Ravenau de Lussan aveva pronunciato le ultime parole, con un tono cosí minaccioso, che il capitano del galeone non credette piú oltre d’insistere.

Ad un suo cenno uno dei suoi ufficiali scese nel quadro e poco dopo tornò, dando il braccio ad una bellissima fanciulla, alta, slanciata, dalla capigliatura corvina, gli occhi intensamente neri e grandi e le carni abbronzate con certe sfumature che parevano riflessi d’oro.

Si avanzò attraverso le file degli spagnuoli, non dimostrando nessuna sgradevole impressione pel sangue che correva ancora attraverso le tavole, e mosse diritta verso Buttafuoco, dicendogli semplicemente:

– Vi aspettavo.

– Non cosí presto forse, – rispose il bucaniere, baciandole galantemente la mano.

– Voi corsari gareggiate coi fulmini e colle tempeste. E Mendoza?

– Presente, señorita! – urlò il basco.

– E ci sono anch’io, contessa, corpo di centomila cannoni!… – gridò don Barrejo. – Non si conoscono piú dunque i vecchi amici?

– Ah!… Il famoso guascone!… – esclamò la figlia del Corsaro Rosso, mostrando i suoi splendidi dentini, scintillanti come perle.

– Sempre pronto a morire per tutti coloro che portano il nome dei Ventimiglia, señorita.

– Alle vele, amici, – gridò in quel momento Raveneau de Lussan. – Quattro uomini al timone e cento nelle batterie a guardia dei prigionieri.

“Chi tenta resistere sia gettato senz’altro in mare.”

Pochi minuti dopo il galeone si rimetteva alla vela, avanzandosi lentamente verso la baia di David.

Capitolo XI. SUL CONTINENTE

L’aver raggiunto il continente e l’aver sorpreso il galeone erano due fatti che avrebbero dovuto incoraggiare subito i filibustieri a rimettersi risolutamente in marcia.

Invece ebbero ancora un ultima esitazione e, prima d’inoltrarsi, mandarono settanta dei loro compagni ad esplorare i dintorni ed a raccogliere informazioni sulla via da tenersi, poiché la ignoravano assolutamente.

Mentre i rimasti si trinceravano fortemente nel villaggio, armandolo di tutti i cannoni che portava il galeone, il drappello di esploratori si mise senz’altro in marcia, risoluto a fare dei prigionieri perché potessero fornire delle indicazioni.

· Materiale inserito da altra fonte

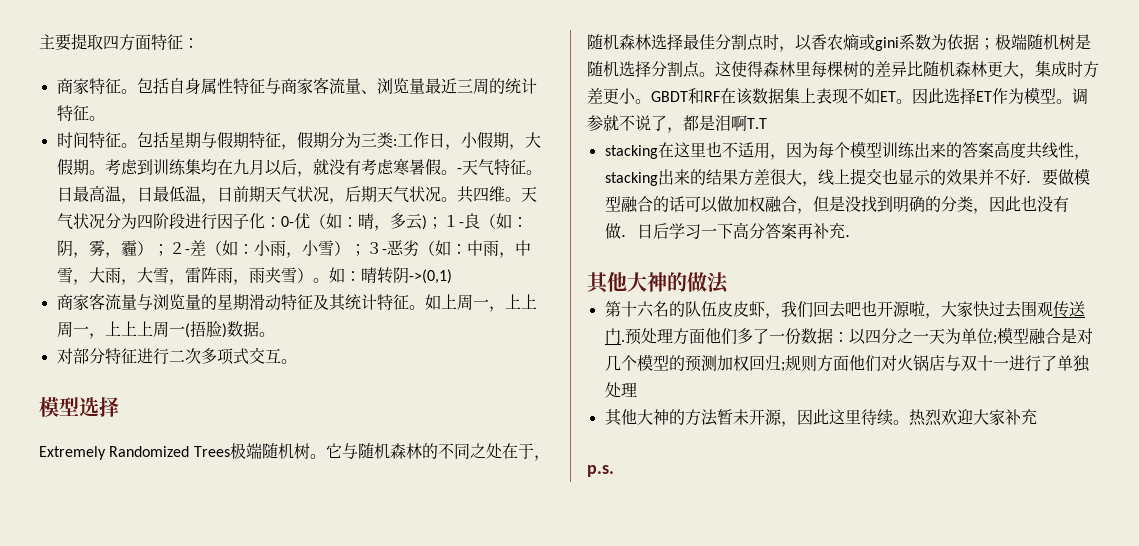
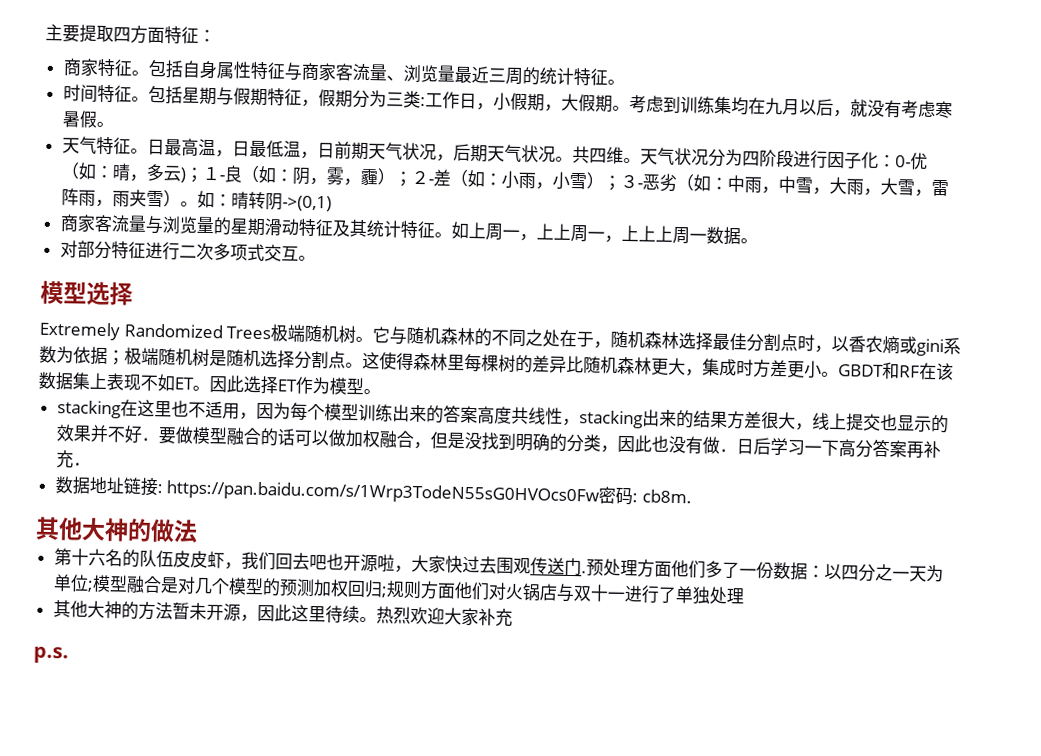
- 考虑到训练集均在九月以后，就没有考虑寒暑假。-天气特征。
+ 考虑到训练集均在九月以后，就没有考虑寒暑假。
+ 天气特征。
- 如上周一，上上周一，上上上周一(捂脸)数据。
+ 如上周一，上上周一，上上上周一数据。
- 调参就不说了，都是泪啊T.T
+ 数据地址链接: https://pan.baidu.com/s/1Wrp3TodeN55sG0HVOcs0Fw密码: cb8m.

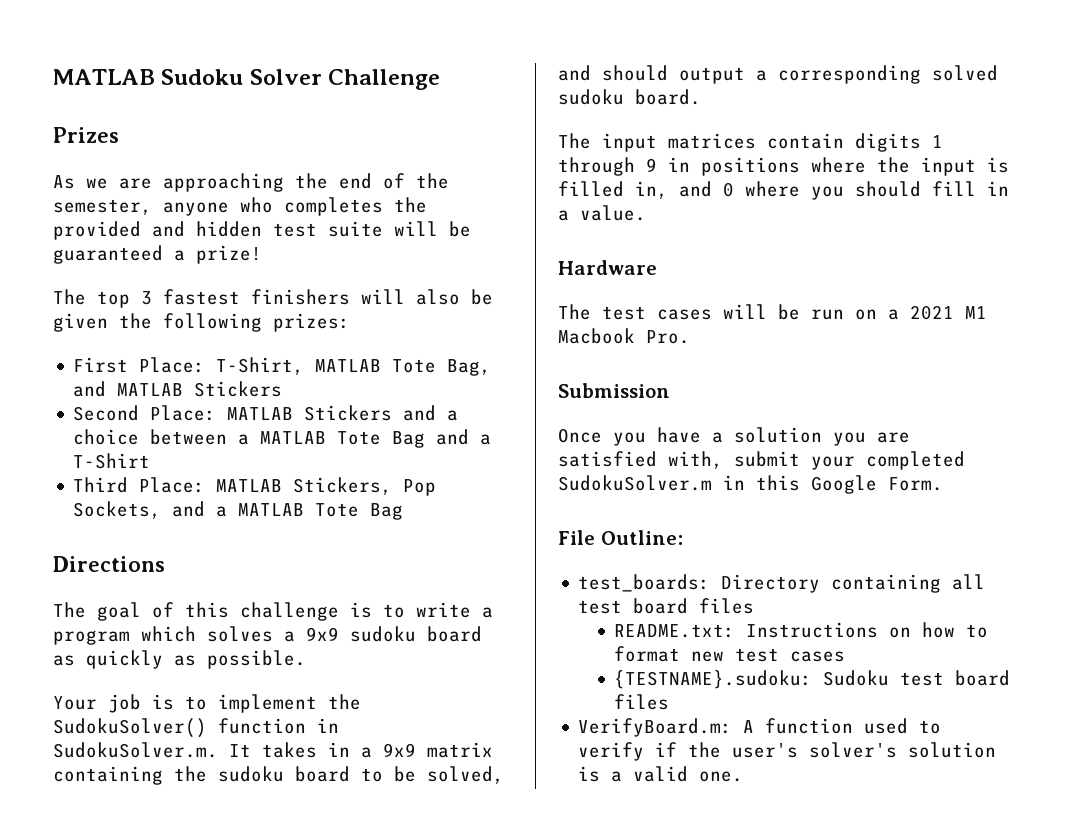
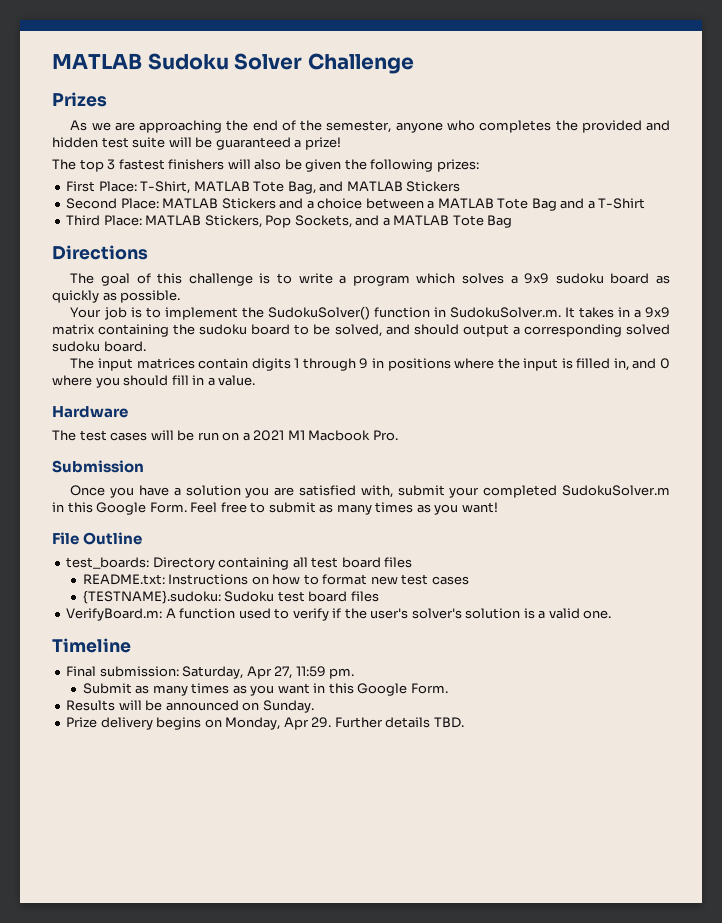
+ Feel free to submit as many times as you want!
- File Outline:
+ File Outline
+ Timeline
+ Final submission: Saturday, Apr 27, 11:59 pm.
+ Submit as many times as you want in this Google Form.
+ Results will be announced on Sunday.
+ Prize delivery begins on Monday, Apr 29. Further details TBD.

Camminarono costoro finché ebbero forza, attraversando montagne e foreste, ma avendo per caso udito che un corpo di seimila spagnuoli si preparava ad opporsi alla loro avanzata, stimarono opportuno non impegnarsi, ed avendo già raccolte sufficienti informazioni, s’incamminarono nuovamente verso la costa.

Avevano lasciati però indietro diciotto compagni, ai quali avevano dato l’incarico di raccogliere delle provviste.

Invece di scoprire campi coltivati o villaggi da saccheggiare, s’imbatterono in due spagnuoli a cavallo e senz’altro li fecero prigionieri.

Per bocca di quei malcapitati seppero che a breve distanza si trovava la piccola città di Chiloteca, ove oltre un gran numero di negri, di mulatti e d’indiani, abitavano pure quattrocento spagnuoli.

La piú elementare prudenza avrebbe dovuto consigliare a quel manipolo di disperati di battere prontamente in ritirata e di raggiungere i compagni.

L’idea di mettere le mani su una città probabilmente ricca, fu piú forte della prudenza. Alle porte nessuno vegliava poiché nessuno aveva mai della prudenza e, incredibile a dirsi, quei diciotto decisero senz’altro sorprendere gli abitanti.

Era giorno di mercato e tutta la gente si era raccolta sulla piazza non avendo udito parlare fino allora di filibustieri. I diciotto uomini dunque irrompono a corsa disperata attraverso le vie delle città, urlando ferocemente per farsi credere in maggior numero e sparando colpi di fucile a casaccio, per terrorizzare prontamente la popolazione.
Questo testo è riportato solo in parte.